Dorothea Lange

Dorothea Lange (May 26, 1895 – October 11, 1965) was an influential American documentary photographer and photojournalist.

She is best known for her Depression-era work for the Farm Security Administration. Lange’s photographs humanized the consequences of the Great Depression and influenced the development of documentary photography.

Born of second generation German immigrants in Hoboken, New Jersey. Dorothea Lange was named Dorothea Margaretta Nutzhorn at birth. She dropped her middle name and assumed her mother’s maiden name after her father abandoned the family when she was 12 years old, one of two traumatic incidents in her early life. The other was her contraction of polio at age seven which left her with a weakened right leg and a permanent limp.”It formed me, guided me, instructed me, helped me and humiliated me,” Lange once said of her altered gait. “I’ve never gotten over it, and I am aware of the force and power of it.”

With the onset of the Great Depression, Lange turned her camera lens from the studio to the street. Her studies of unemployed and homeless people captured the attention of local photographers and led to her employment with the federal Resettlement Administration, later called the Farm Security Administration.

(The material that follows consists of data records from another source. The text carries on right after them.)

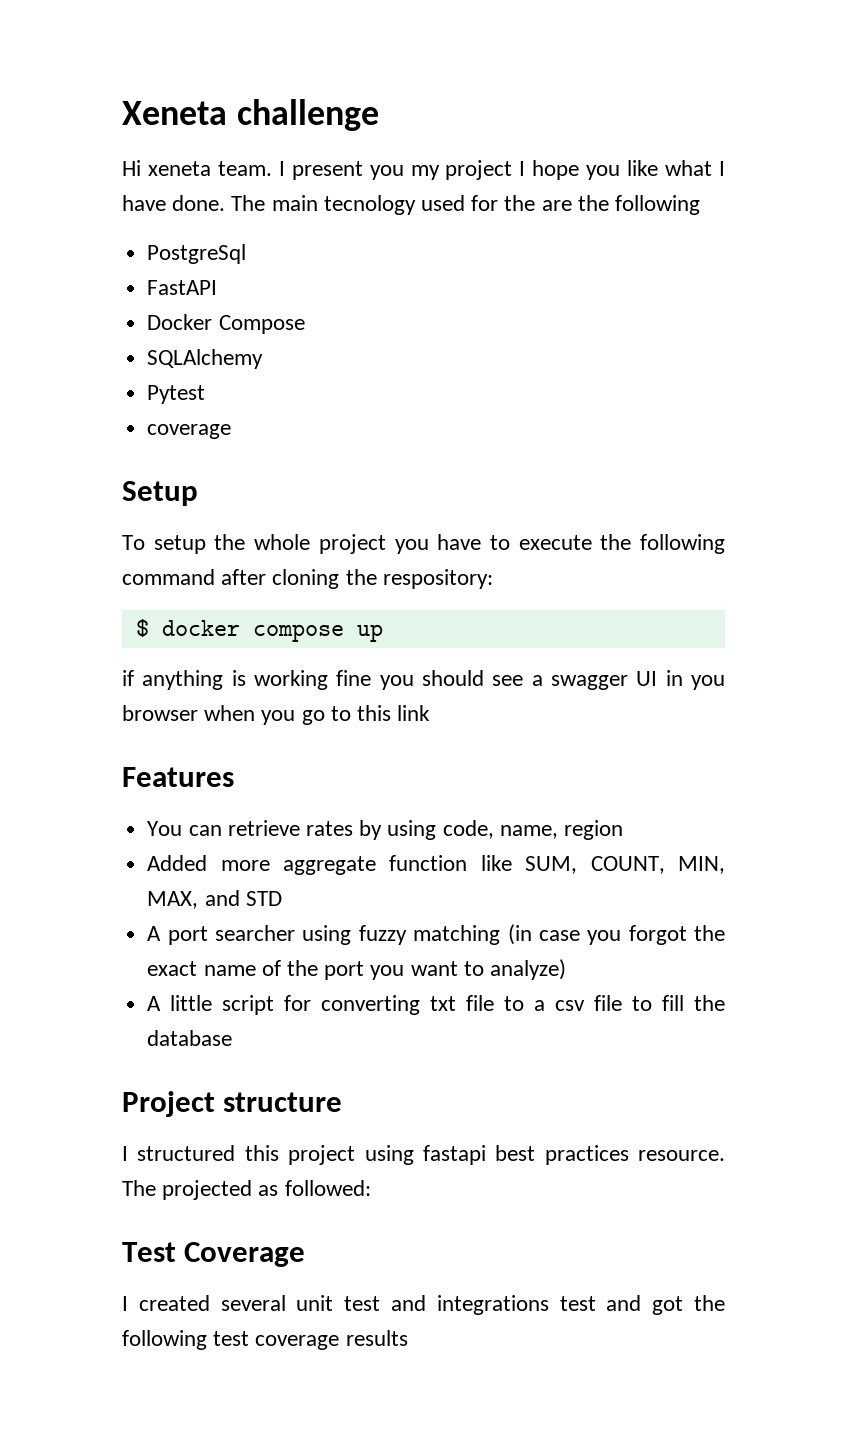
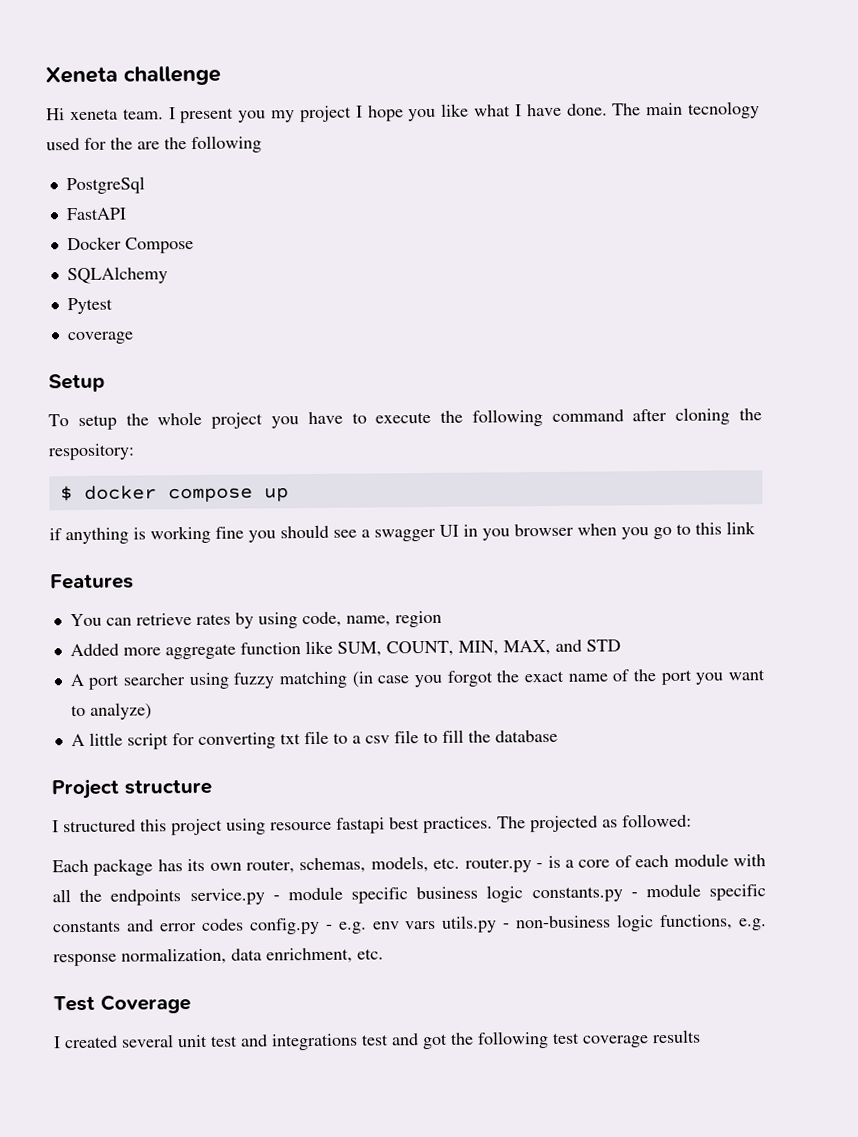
(414, 1155) none -> [270,821,332,831] resource
[544,1145,725,1165] practices resource. -> [423,816,493,834] practices.
(371, 1188) none -> [52,853,766,876] [52,883,766,906] [53,914,768,935] [53,947,384,967] // Each package has its own router, schemas, models, etc. router.py - is a core of each module with all the endpoints service.py - module specific business logic constants.py - module specific constants and error codes config.py - e.g. env vars utils.py - non-business logic functions, e.g. response normalization, data enrichment, etc.

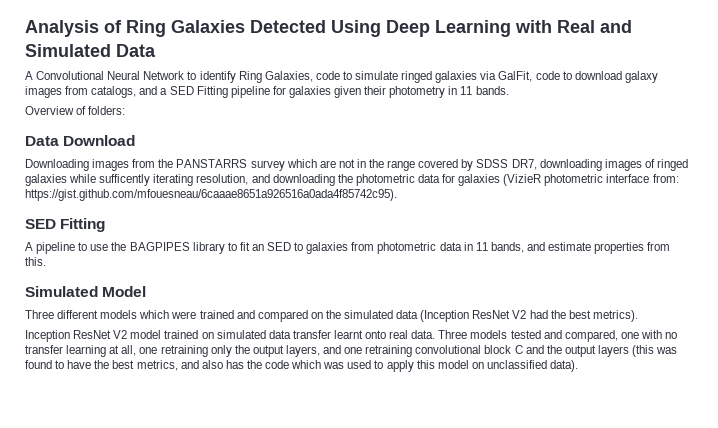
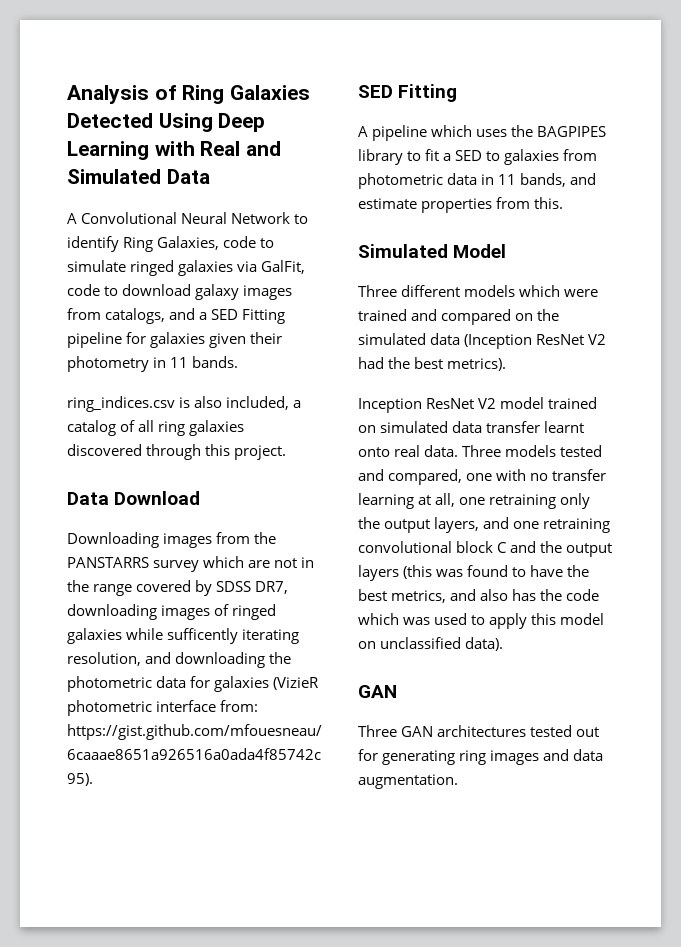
[25,106,126,115] Overview of folders: -> [67,396,302,412] [67,420,245,436] [67,444,287,460] ring_indices.csv is also included, a catalog of all ring galaxies discovered through this project.
[78,242,109,251] to use -> [431,125,508,137] which uses
[251,244,264,251] an -> [443,153,452,161] a
(579, 366) none -> [358,685,397,698] [358,725,600,737] [358,749,604,765] [358,774,458,789] // GAN // Three GAN architectures tested out for generating ring images and data augmentation.

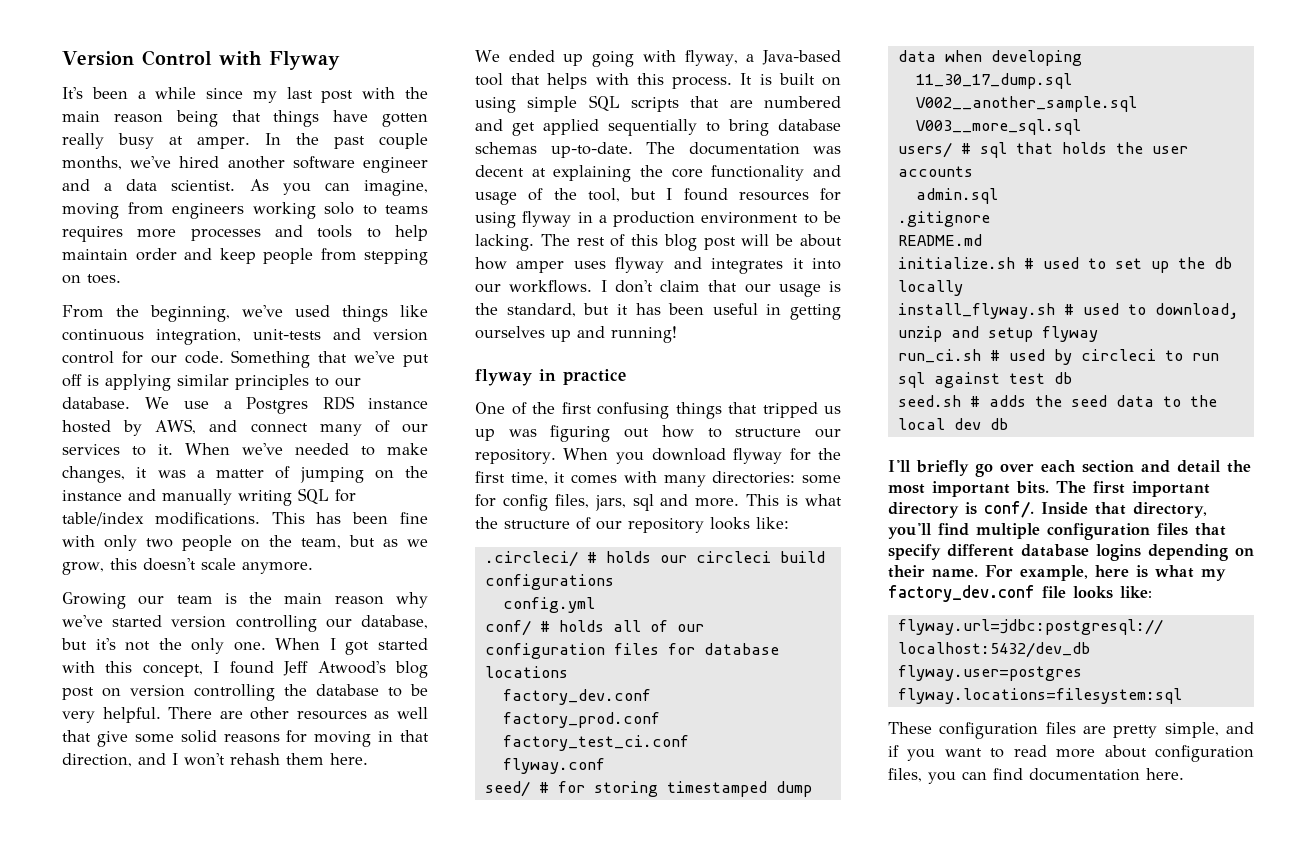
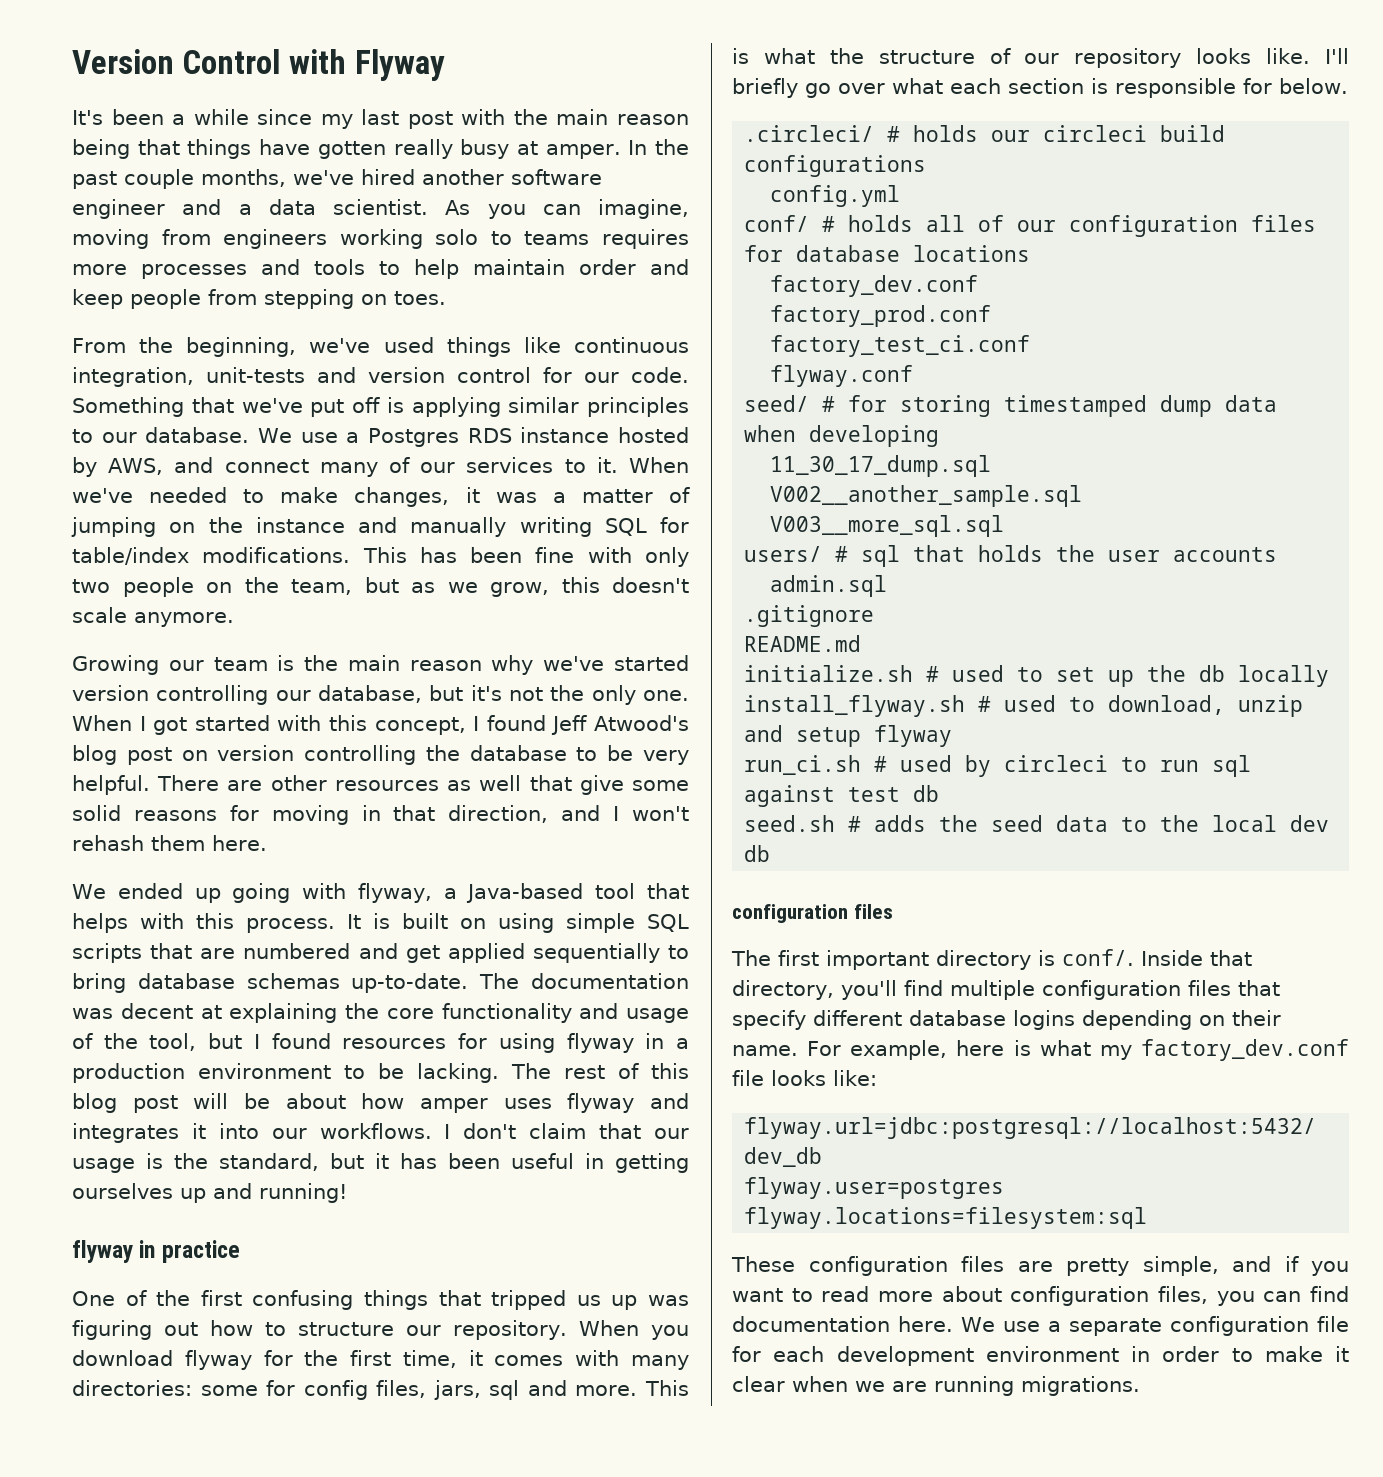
[756,517,789,529] like: -> [1266,48,1349,64] [732,78,1348,98] like. I'll briefly go over what each section is responsible for below.
[888,460,1251,477] [888,481,1049,497] I'll briefly go over each section and detail the most important bits. -> [732,904,893,923] configuration files //
(1184, 774) none -> [961,1316,1349,1336] [732,1346,1349,1366] [732,1376,1140,1396] We use a separate configuration file for each development environment in order to make it clear when we are running migrations.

In December 1935, she married economist Paul Schuster Taylor, Professor of Economics at the University of California, Berkeley.Taylor educated Lange in social and political matters, and together they documented rural poverty and the exploitation of sharecroppers and migrant laborers for the next five years — Taylor interviewing and gathering economic data, Lange taking photos.

From 1935 to 1939, Dorothea Lange’s work for the RA and FSA brought the plight of the poor and forgotten — particularly sharecroppers, displaced farm families, and migrant workers — to public attention. Distributed free to newspapers across the country, her poignant images became icons of the era.

In 1952, Lange co-founded the photographic magazine Aperture. In 2006, a school was named in her honor in Nipomo, California, near the site where she photographed “Migrant Mother”. On May 28, 2008, California Governor Arnold Schwarzenegger and First Lady Maria Shriver announced Lange’s induction into the California Hall of Fame, located at The California Museum for History, Women and the Arts. The induction ceremony took place on December 15 and her son accepted the honor in her place.